The part worth understanding is the object model, because it is where WebGPU’s design choices show. Four pieces carry most of the weight.

An adapter represents a physical GPU and its driver. You request one from navigator.gpu.requestAdapter(). A machine might expose more than one — a power-saving integrated GPU and a discrete one — and the adapter is how you find out what is available and what it can do.

A device is a logical handle obtained from the adapter via requestDevice(). MDN calls the adapter “a physical GPU and driver” and the device “an abstraction via which a single web app can access GPU capabilities in a compartmentalized way.” The device is the object you actually use; everything else hangs off it. The split matters because it isolates one page’s GPU work from another’s, which is the kind of thing you want when arbitrary websites are issuing instructions to your graphics hardware.

A pipeline describes a fixed unit of work. A render pipeline has vertex and fragment stages and produces pixels. A compute pipeline has a single compute stage and produces whatever you write to a buffer. You build pipelines up front, declaring the shader code, the data layouts, and the output formats in advance.

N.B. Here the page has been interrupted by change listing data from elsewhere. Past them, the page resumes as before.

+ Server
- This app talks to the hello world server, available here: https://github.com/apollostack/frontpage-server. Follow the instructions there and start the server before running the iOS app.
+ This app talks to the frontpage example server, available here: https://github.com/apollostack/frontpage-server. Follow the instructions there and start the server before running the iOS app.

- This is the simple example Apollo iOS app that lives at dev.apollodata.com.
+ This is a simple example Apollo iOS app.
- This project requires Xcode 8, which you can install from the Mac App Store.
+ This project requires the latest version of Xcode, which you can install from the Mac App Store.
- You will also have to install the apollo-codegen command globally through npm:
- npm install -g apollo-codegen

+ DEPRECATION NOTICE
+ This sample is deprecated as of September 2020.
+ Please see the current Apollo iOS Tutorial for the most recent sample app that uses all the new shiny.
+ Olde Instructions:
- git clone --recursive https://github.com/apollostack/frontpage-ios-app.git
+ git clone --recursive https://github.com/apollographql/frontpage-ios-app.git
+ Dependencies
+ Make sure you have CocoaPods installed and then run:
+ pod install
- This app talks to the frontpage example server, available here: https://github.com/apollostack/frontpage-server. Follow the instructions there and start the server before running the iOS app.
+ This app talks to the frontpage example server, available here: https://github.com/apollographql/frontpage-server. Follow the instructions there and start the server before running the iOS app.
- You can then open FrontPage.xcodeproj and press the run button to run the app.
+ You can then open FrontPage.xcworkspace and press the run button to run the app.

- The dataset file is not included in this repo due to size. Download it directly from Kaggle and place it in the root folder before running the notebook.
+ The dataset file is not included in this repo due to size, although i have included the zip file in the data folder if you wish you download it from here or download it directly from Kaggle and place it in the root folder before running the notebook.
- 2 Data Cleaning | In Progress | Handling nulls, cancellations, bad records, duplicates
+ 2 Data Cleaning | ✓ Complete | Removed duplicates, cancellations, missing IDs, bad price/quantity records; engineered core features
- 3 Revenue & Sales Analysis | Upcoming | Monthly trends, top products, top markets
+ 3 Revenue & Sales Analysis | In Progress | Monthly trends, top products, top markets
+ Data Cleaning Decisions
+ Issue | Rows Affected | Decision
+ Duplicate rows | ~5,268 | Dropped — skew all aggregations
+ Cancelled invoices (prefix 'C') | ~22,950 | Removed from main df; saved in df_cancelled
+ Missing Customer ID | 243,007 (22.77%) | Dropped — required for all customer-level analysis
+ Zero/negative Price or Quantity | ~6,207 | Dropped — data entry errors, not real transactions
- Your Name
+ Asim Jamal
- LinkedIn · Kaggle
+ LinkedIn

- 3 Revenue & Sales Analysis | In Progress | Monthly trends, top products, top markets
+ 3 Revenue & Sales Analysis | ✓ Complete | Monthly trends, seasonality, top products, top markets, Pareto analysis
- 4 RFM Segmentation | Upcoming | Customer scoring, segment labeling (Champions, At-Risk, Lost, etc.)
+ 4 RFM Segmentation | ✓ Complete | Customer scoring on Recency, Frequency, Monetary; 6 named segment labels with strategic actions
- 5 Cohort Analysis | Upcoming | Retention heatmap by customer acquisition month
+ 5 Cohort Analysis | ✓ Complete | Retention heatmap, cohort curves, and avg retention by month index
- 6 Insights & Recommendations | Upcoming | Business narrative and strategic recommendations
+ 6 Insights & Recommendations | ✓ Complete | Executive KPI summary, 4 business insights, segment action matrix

A command encoder records the work. You ask the device for an encoder, record a sequence of passes into it (set this pipeline, bind that buffer, draw, or dispatch), call finish() to get a command buffer, and submit it to the device’s queue. The GPU executes the batch.

That up-front, batch-and-submit shape is the substantive difference from WebGL, and it is deliberate. WebGL is a state machine you mutate call by call — bind a texture, set a uniform, draw, repeat — and each of those calls is a round trip the browser has to validate. WebGPU front-loads the validation into pipeline creation, so the per-frame work is mostly recording already-checked commands. The Chrome team reported a Babylon.js scene running its draw calls “more than 10x faster” under WebGPU than WebGL 2 for that reason: the API is, in their word, less “chatty.”

I’ll admit the adapter-versus-device split took me a couple of readings to hold in my head — it feels like one indirection too many until you remember the browser is handing untrusted pages a pipe to the GPU, at which point the compartment makes sense.

WGSL, briefly

Shaders — the programs that run on the GPU — are written in WGSL. It is a new language defined alongside the API rather than a reuse of GLSL (WebGL’s language) or HLSL (Direct3D’s). MDN describes it as “a low-level Rust-like language,” which is a reasonable first impression: explicit types, explicit address spaces, a syntax that reads more like systems code than the C-flavored GLSL.

Defining a fresh language was a contested decision, and I think the criticism was fair at the time — another language is another thing to learn and another compiler to trust. The argument that won was portability. A single WGSL source has to compile down to three different native shading languages depending on the platform, and owning the language end to end made that translation tractable in a way that adopting an existing one would not have.

Compute shaders, which are the real story

WebGL can run vertex and fragment shaders. It cannot run compute shaders at all. For years, anyone who wanted to do general numerical work on the GPU from the web had to disguise it as graphics: encode your data as a texture, run it through a fragment shader, render to an off-screen target, and read the pixels back as your result. It worked, and it was miserable.

WebGPU has compute pipelines as a native feature. The Chrome launch post calls compute shaders “WebGPU’s primary new feature.” A compute shader gets direct read-write access to buffers, a notion of workgroups that run in parallel, and shared memory within a workgroup for cooperation. You dispatch a grid of work and the GPU schedules it across its cores. None of it pretends to be rendering.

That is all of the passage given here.